/---

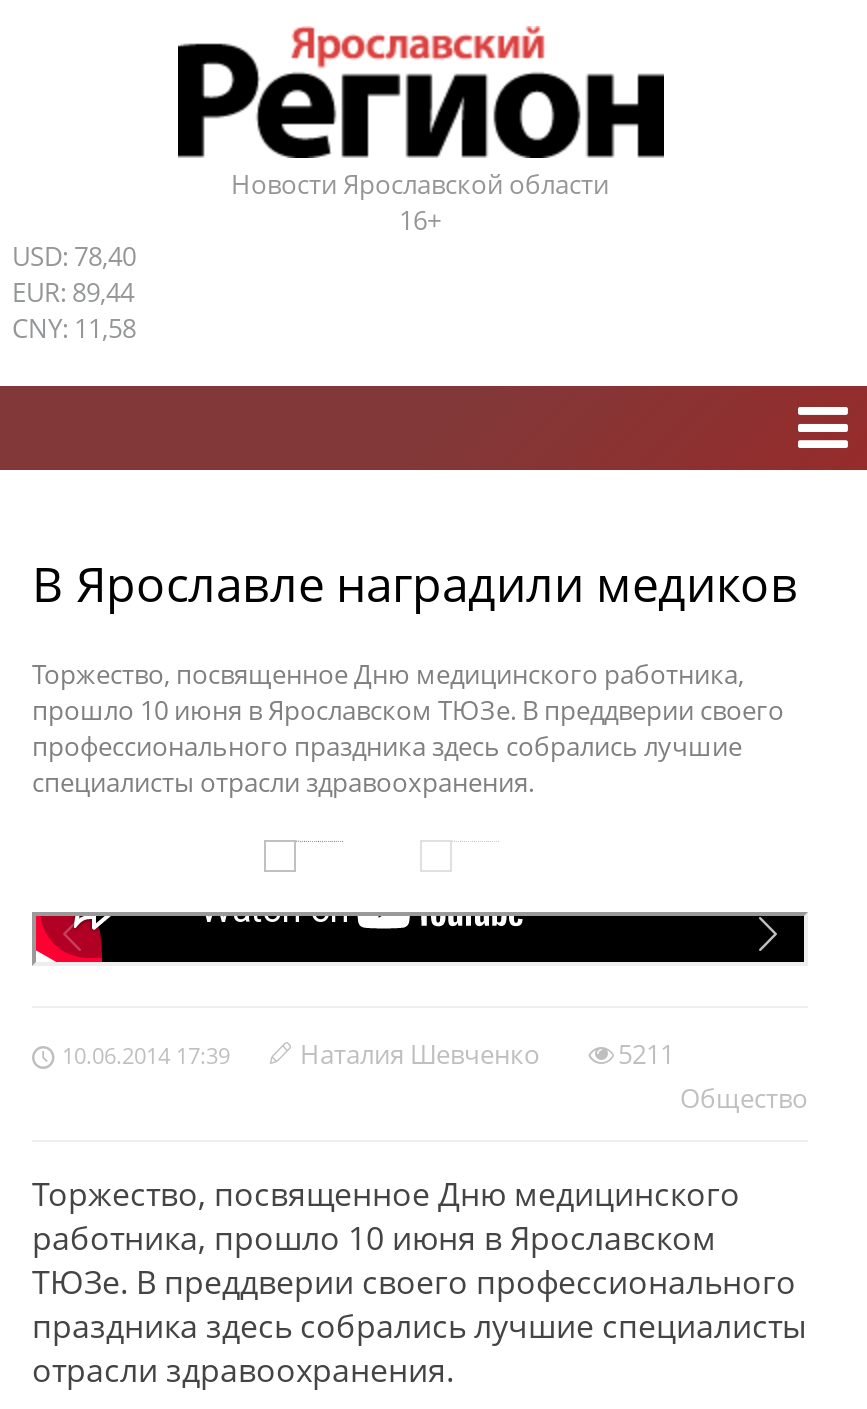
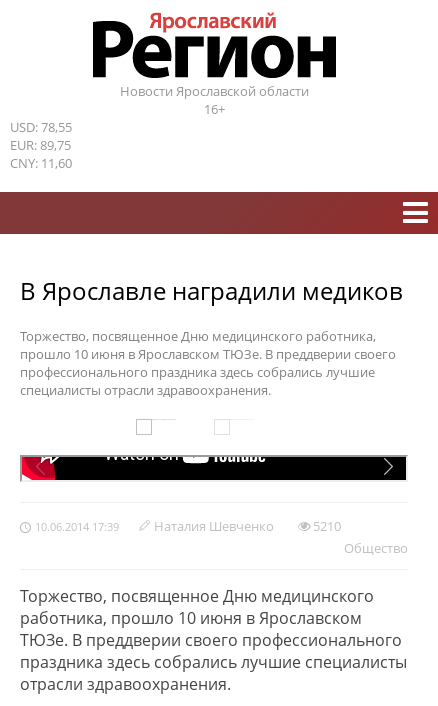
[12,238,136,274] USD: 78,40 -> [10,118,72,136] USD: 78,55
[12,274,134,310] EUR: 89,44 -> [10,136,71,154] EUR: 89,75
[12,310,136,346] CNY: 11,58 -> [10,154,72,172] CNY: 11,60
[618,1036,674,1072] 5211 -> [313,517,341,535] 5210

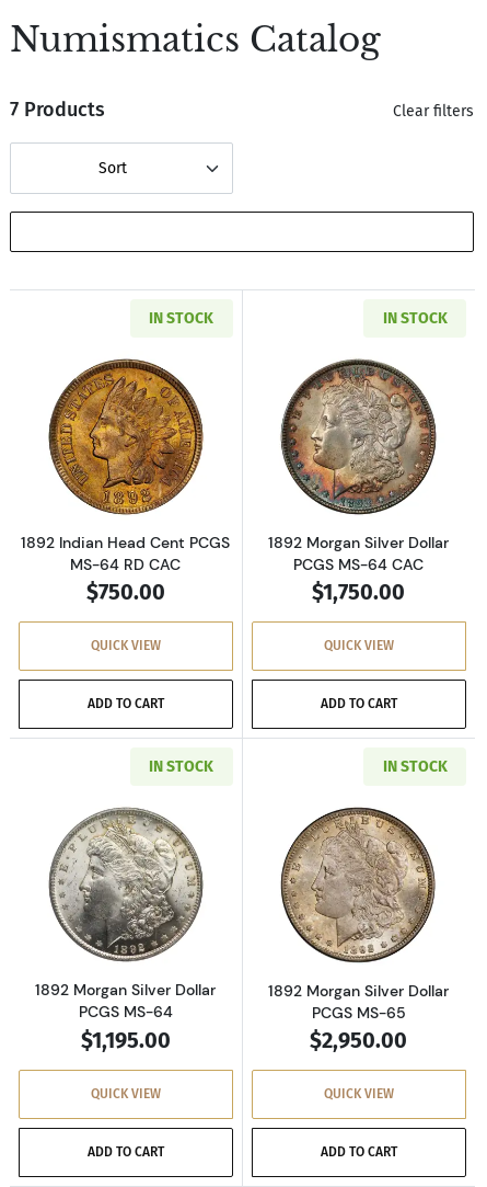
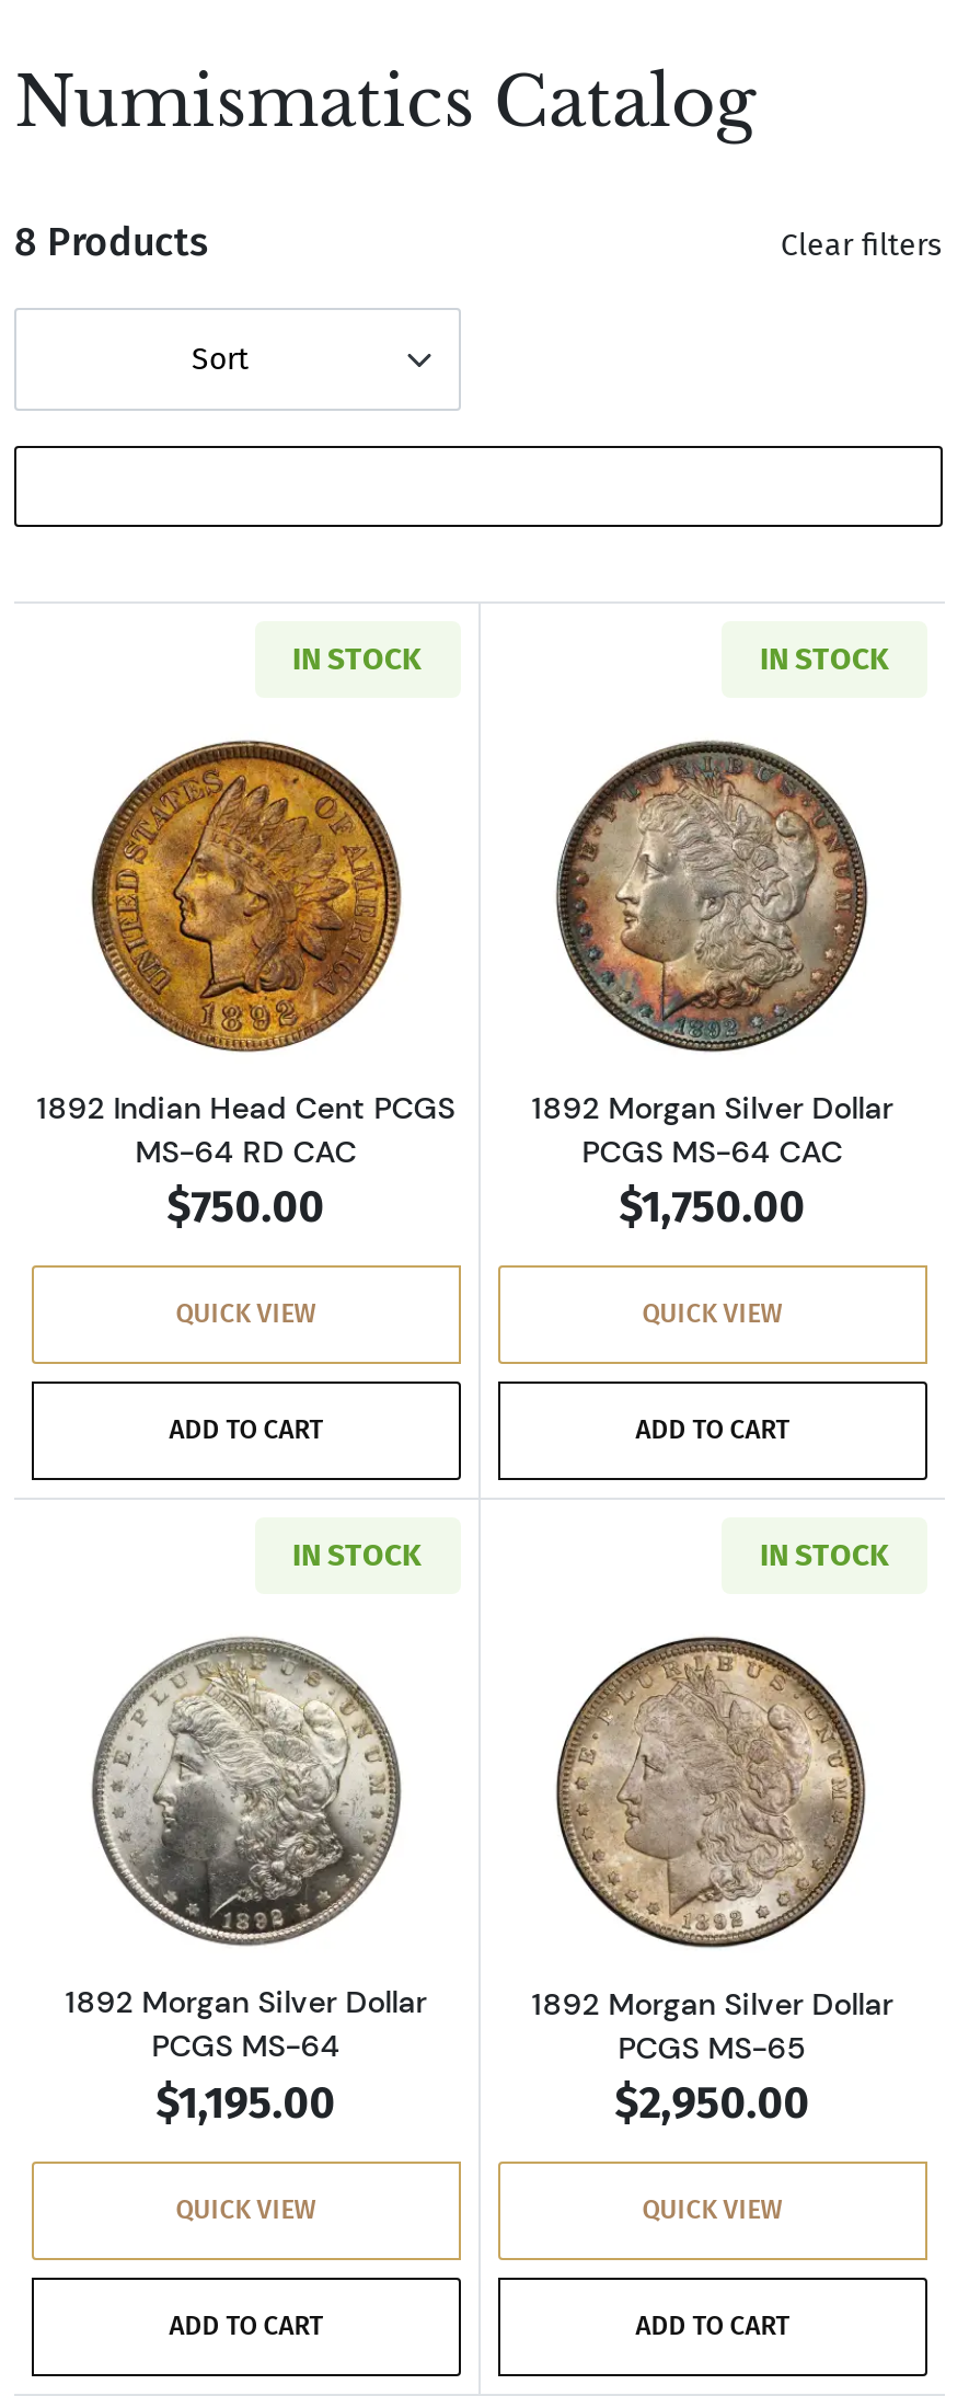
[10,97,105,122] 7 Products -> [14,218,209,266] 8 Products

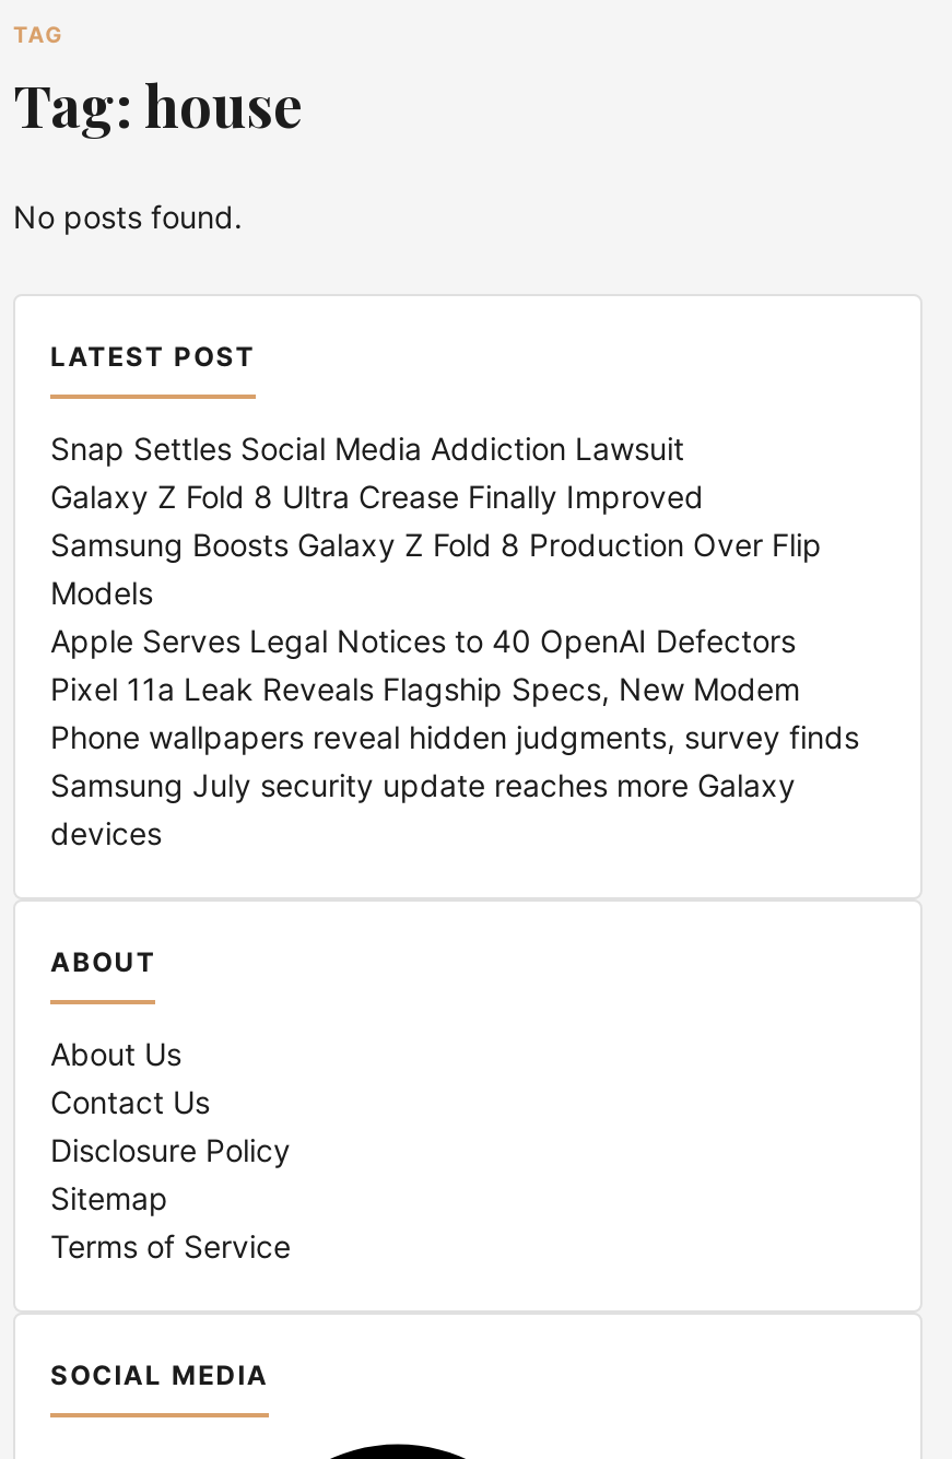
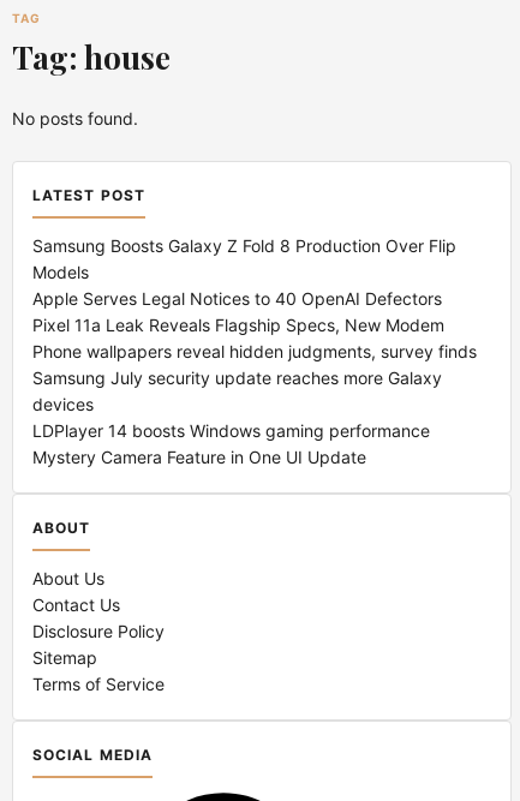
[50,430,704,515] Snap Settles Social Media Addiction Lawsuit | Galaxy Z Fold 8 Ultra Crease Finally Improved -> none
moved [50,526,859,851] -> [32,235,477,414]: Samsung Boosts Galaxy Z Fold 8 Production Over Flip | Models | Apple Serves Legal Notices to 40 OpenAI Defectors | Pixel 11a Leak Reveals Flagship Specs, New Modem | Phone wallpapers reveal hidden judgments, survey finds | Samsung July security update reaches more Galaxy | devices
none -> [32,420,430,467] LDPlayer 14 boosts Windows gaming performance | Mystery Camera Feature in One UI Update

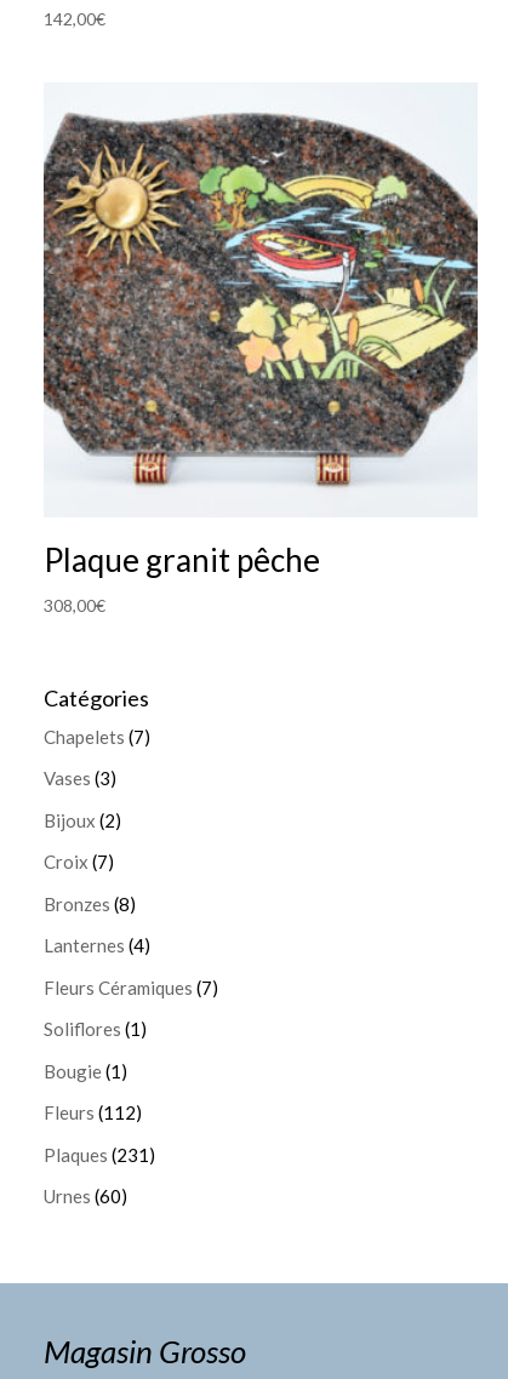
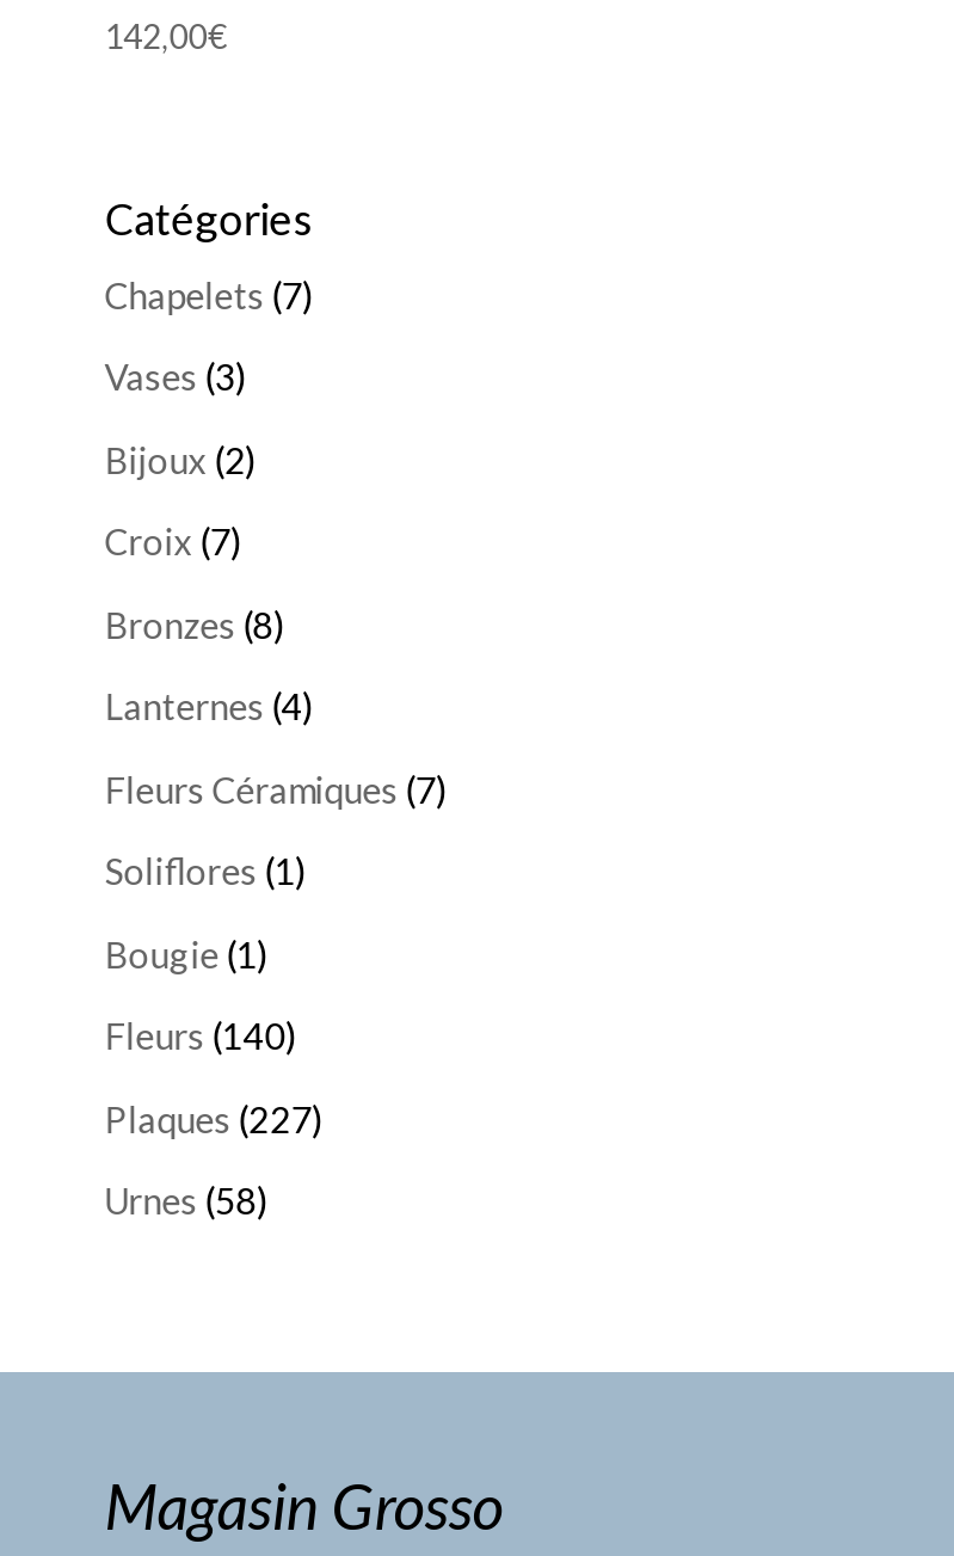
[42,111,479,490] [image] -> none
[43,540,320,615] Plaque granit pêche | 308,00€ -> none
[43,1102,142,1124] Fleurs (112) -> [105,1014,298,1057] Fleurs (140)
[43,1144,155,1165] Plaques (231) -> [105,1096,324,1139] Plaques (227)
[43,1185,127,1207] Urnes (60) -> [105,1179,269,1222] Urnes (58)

\---

# [Required action]
Pictures in the entries do not go into the copy. Print only the lines starting at the one containing "[10,97,105,122] 7 Products" and ending at the one containing "[50,430,704,515] Snap Settles", exactly as they appear.

# [Final answer]
[10,97,105,122] 7 Products -> [14,218,209,266] 8 Products

[50,430,704,515] Snap Settles Social Media Addiction Lawsuit | Galaxy Z Fold 8 Ultra Crease Finally Improved -> none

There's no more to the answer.